Deep down, Michelle Rooks knew she’d be a teacher.
“I was always going to be a teacher,” Rooks said. “I was always pretending to teach. I loved to tutor kids.”
A Teton County School District No. 1 teacher for the past 16 years of her 23 as an educator, Rooks was recognized for her hard work with the annual Teacher of the Year award. At a ceremony last week the district celebrated all nominees and the unique roles they play.
New this year was the recognition of those other than teachers who make a difference in students’ lives. Holly Voorhees-Carmical, director of curriculum, instruction and assessment, had the idea to include more employees in the celebration last year.
“We wanted to take this opportunity to not only honor an impactful teacher but the other 50 percent of our staff who also impact our students,” she said.
The two winning staff people of the year were Lenor Taggart, a special education paraprofessional at Jackson Hole Middle School, and Shelly Paciulli, the registrar at Jackson Hole Middle School.
Rooks is a sixth-grade English teacher at Jackson Hole Middle School. She also teaches the English side of dual immersion. Principal Matt Hoelscher called Rooks a “dynamo” in the classroom who isn’t afraid to take on anything.
But being a teacher wasn’t always a sure bet for Rooks. Her father, also a teacher and known in the community as a football coach, told her she needed to get a career in which she wouldn’t “have to depend on a man, ever.” So she went into business but would still volunteer her time as an educator on the side. That didn’t last long.
“You can’t volunteer yourself into a life you’re passionate about,” Rooks said. “So I went back to school to become a teacher.”
Becoming Teacher of the Year isn’t an easy feat amidst highly qualified staffers. The process is rigorous. The school nominates someone who, to be considered, must write three essays. Some of the writings focus on what’s working.
“We often think of reflection as a way to improve,” Rooks said. “This is reflection as a way to celebrate. I don’t think teachers get the opportunity to do that very often.”
Teachers must also present letters of recommendation from administrators, parents and former students and agree to be videotaped for the selection committee.
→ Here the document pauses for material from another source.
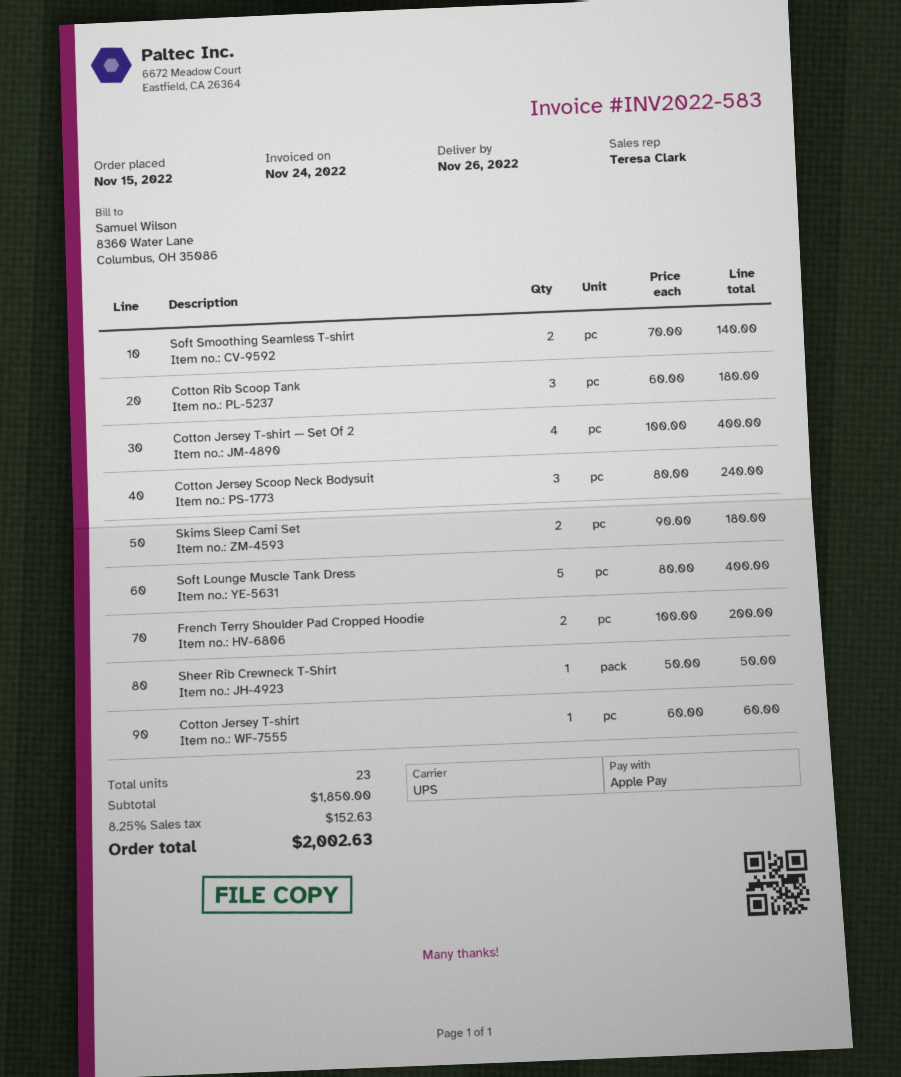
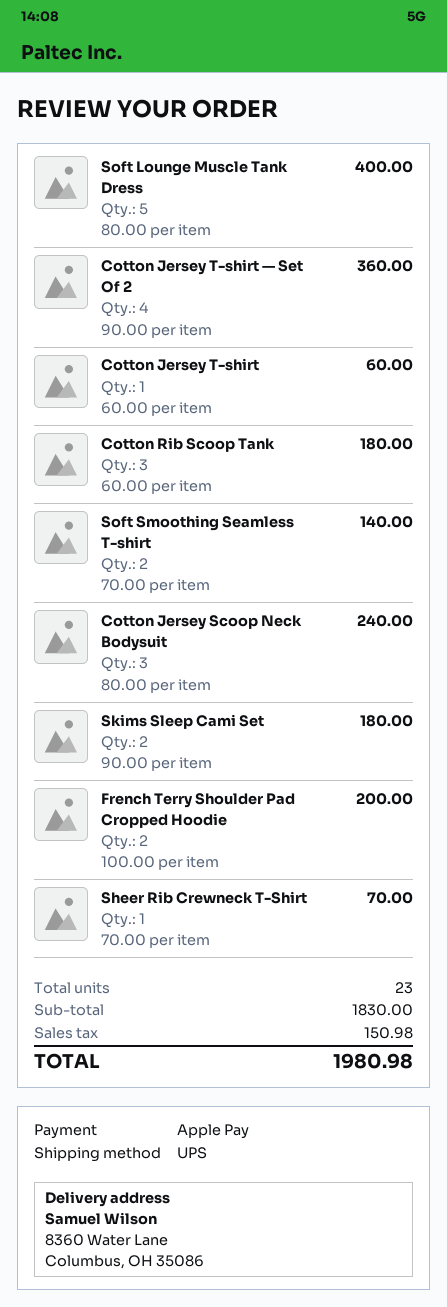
Cotton Jersey T-shirt — Set Of 2: 4 x 100.00 = 400.00 -> 4 x 90.00 = 360.00
Sheer Rib Crewneck T-Shirt: 1 x 50.00 = 50.00 -> 1 x 70.00 = 70.00
subtotal: 1850.00 -> 1830.00
tax: 152.63 -> 150.98
total: 2002.63 -> 1980.98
Being present when her students are at the moment of discovery, Rooks said, motivates her to keep going.
“I love when kids get really excited about a topic or if a topic is brand new,” she said. “It’s kind of cool to bear witness to that. When they get really passionate about their writing and they’re suddenly these activists because of what we are studying, it’s just a privilege to be a part of.”
Rooks is there when everything clicks.
“I also love being part of that light turning on,” she said. “When a kid changes his mind about who he or she is as a learner, or as a person, you get to be part of this. The opportunity to keep reminding the kid of what their potential is and who they could be is pretty powerful.”
Rooks feels the teaching profession is honored in Jackson but not always as appreciated across the country.
“I feel incredibly lucky to be a teacher in Jackson,” Rooks said. “Our community is an amazing partner, and that makes such a difference in the classroom. I call it the Jackson Hole miracle that we can live in a small town and it feels like a small town, and yet the most amazing people come to share their stories and experiences and talents with us. And, usually, when they are here, our community partners make sure the schools benefit from their visit.”
If those kinds of learning opportunities are to continue, Rooks said, teachers can’t do it alone.
“We need parents and the broader community to stay involved and keep supporting our students,” she said. “This involvement creates a deep sense of connection and gratitude in students — and teachers.”